“Hear, O children of immortal bliss!
You are born to be united with the Lord.”
This is an extract from The Upanishads by Easwaran (see previous posts). Forget about all of us being ‘born in sin’ or ‘conceived in sin,’ phrases in common usage when I arrived in Australia in the late 1940s; and about Satan and Hell.
Easwaran then introduces us to the Self. “As an eagle, after soaring in the sky, folds its wings and flies down to rest in its nest, so does the shining Self enter the state of dreamless sleep, where one is free from all desires. The Self is free from desire, free from evil, free from fear … “
What is the Self? Easwaran explains. “In all persons, in all creatures, the Self is the innermost existence. And it is identical with Brahman: our real Self is not different from the ultimate Reality called God.” Brahman is explained as “the irreducible ground of existence, the essence of everything, – of the Earth and sun and all creatures, of gods and human beings, of every power of life.” That is, God is present in all His creations!
Easwaran continues: “This tremendous equation – ‘the Self is Brahman’ – is the central discovery of the Upanishads.” He goes on to say “the same Self dwells in all.”
“As the same fire assumes different shapes
When it consumes objects differing in shape,
So does the one Self take the shape
Of every creature in whom he is present.”
In his Afterword to Easwaran’s The Upanishads, Michael Nagler wrote “This Self cannot possibly be subject to any change, not even death. This is probably why belief in reincarnation died hard in the West. It was a cherished belief not only in pagan but also in various Jewish and Christian groups in the early centuries of our era.”

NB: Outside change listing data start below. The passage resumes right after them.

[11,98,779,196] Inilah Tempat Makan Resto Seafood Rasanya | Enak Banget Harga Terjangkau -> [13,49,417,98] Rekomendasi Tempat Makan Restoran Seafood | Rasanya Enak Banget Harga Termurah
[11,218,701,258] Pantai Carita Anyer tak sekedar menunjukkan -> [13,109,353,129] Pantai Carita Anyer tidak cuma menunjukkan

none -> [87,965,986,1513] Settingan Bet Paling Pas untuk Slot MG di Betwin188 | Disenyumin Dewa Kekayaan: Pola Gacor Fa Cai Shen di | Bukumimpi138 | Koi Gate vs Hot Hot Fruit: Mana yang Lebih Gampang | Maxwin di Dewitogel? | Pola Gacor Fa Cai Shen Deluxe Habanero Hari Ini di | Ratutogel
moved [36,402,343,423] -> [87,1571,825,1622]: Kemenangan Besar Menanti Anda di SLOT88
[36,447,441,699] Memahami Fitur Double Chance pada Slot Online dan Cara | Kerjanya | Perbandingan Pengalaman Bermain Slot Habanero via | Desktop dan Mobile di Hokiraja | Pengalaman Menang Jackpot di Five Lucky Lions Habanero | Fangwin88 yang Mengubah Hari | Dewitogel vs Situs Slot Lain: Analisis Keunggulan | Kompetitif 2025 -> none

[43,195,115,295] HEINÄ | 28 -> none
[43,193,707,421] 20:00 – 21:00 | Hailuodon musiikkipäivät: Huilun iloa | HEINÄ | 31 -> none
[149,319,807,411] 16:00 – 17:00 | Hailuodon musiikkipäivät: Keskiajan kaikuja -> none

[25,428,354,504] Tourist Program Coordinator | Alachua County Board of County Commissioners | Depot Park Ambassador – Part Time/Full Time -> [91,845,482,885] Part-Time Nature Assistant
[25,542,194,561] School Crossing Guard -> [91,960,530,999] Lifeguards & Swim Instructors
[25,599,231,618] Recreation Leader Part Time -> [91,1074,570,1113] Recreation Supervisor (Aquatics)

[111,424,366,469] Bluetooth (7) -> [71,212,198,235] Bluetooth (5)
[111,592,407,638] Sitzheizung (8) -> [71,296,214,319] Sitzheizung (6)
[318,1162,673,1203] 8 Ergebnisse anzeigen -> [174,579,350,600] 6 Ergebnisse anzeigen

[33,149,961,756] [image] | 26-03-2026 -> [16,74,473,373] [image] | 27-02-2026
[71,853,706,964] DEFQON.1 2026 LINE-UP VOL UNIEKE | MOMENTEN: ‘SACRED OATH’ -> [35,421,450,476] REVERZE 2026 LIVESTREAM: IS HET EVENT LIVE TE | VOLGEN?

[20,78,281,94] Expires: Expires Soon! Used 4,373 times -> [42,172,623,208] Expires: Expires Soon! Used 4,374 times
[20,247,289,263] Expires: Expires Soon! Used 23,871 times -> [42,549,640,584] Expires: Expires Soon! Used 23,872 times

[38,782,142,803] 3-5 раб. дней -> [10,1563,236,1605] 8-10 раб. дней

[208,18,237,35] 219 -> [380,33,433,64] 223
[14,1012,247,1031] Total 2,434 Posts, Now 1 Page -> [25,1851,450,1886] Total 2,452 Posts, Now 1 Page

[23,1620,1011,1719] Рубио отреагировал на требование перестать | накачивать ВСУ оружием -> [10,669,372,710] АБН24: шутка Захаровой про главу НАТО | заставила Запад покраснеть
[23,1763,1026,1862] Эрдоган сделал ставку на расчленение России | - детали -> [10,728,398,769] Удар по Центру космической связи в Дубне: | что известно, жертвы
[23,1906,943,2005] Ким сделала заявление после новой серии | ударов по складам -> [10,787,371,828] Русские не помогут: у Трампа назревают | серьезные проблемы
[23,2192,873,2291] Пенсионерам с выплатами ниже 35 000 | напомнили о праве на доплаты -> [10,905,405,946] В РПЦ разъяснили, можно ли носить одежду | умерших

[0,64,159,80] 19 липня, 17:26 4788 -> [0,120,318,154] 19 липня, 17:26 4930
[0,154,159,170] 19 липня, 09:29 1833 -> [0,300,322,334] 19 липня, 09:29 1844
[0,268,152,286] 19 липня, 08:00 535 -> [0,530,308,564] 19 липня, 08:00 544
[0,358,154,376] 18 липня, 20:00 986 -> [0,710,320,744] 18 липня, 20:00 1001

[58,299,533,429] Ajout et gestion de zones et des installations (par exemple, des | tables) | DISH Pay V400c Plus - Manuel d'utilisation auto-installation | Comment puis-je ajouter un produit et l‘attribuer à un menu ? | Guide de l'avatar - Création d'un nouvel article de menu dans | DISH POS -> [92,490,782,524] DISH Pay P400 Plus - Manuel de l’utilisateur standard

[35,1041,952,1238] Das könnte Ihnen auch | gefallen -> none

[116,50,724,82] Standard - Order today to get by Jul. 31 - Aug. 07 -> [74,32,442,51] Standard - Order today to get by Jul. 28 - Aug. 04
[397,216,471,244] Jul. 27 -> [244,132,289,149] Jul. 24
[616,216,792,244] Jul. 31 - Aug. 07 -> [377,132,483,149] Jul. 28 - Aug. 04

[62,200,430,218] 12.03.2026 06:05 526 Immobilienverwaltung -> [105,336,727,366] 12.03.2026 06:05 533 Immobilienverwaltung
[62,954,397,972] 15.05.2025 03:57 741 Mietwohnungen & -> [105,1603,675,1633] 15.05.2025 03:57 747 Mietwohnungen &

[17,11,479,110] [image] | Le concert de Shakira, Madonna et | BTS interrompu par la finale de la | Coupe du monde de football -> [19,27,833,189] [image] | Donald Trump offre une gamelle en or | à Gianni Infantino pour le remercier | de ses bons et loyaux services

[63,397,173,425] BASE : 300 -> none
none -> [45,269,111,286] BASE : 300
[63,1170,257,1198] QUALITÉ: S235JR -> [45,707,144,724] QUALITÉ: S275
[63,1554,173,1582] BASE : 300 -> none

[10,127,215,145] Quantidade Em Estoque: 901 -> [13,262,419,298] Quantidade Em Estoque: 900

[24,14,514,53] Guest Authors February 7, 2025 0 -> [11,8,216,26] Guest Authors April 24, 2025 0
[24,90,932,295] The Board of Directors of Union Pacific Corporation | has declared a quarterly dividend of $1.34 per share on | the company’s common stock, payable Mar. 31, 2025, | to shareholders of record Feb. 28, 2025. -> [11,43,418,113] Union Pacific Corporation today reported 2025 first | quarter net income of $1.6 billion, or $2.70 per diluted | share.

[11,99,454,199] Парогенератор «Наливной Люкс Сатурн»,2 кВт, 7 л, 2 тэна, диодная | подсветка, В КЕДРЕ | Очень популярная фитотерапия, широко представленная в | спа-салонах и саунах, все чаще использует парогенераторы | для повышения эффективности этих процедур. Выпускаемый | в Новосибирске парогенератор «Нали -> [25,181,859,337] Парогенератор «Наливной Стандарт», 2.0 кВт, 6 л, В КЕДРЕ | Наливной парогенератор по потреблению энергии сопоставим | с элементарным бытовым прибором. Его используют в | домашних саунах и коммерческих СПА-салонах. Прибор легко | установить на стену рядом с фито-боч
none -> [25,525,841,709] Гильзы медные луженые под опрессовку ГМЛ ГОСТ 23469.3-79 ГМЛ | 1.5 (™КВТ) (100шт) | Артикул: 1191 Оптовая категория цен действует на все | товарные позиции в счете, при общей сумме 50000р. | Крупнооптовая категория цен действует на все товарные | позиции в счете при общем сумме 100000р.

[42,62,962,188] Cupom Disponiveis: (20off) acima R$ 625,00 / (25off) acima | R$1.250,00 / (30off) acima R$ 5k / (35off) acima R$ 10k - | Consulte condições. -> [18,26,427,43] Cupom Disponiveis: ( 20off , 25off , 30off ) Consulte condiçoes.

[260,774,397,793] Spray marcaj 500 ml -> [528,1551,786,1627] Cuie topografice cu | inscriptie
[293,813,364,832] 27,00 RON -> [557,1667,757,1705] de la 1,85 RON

My view is that reincarnation had to be dispensed with in the West because it interfered with the control by the religious leaders of their respective flocks in the relatively new religions; whereas reincarnation encourages free will, directed to self-choice and self-improvement morally, life by Earthly life.
As said in the Upanishads, “As a caterpillar, having come to the end of one blade of grass, draws itself together and reaches out for the next, so the Self, having come to the end of one life and shed all ignorance, gathers in its faculties and reaches out from the old body to the new.” As Easwarwn wrote,’ the continuity of personality is not broken.”
This stanza sums it all well:
“The world is the wheel of God, turning round
And round with all living creatures upon its rim.
The world is the river of God,
Flowing from him and flowing back from him.
On this ever-revolving wheel of being
The individual self goes round and round
Through life upon life, believing itself
To be a separate creature, until
It sees its identity with the Lord of Love
And attains immortality in the indivisible whole.”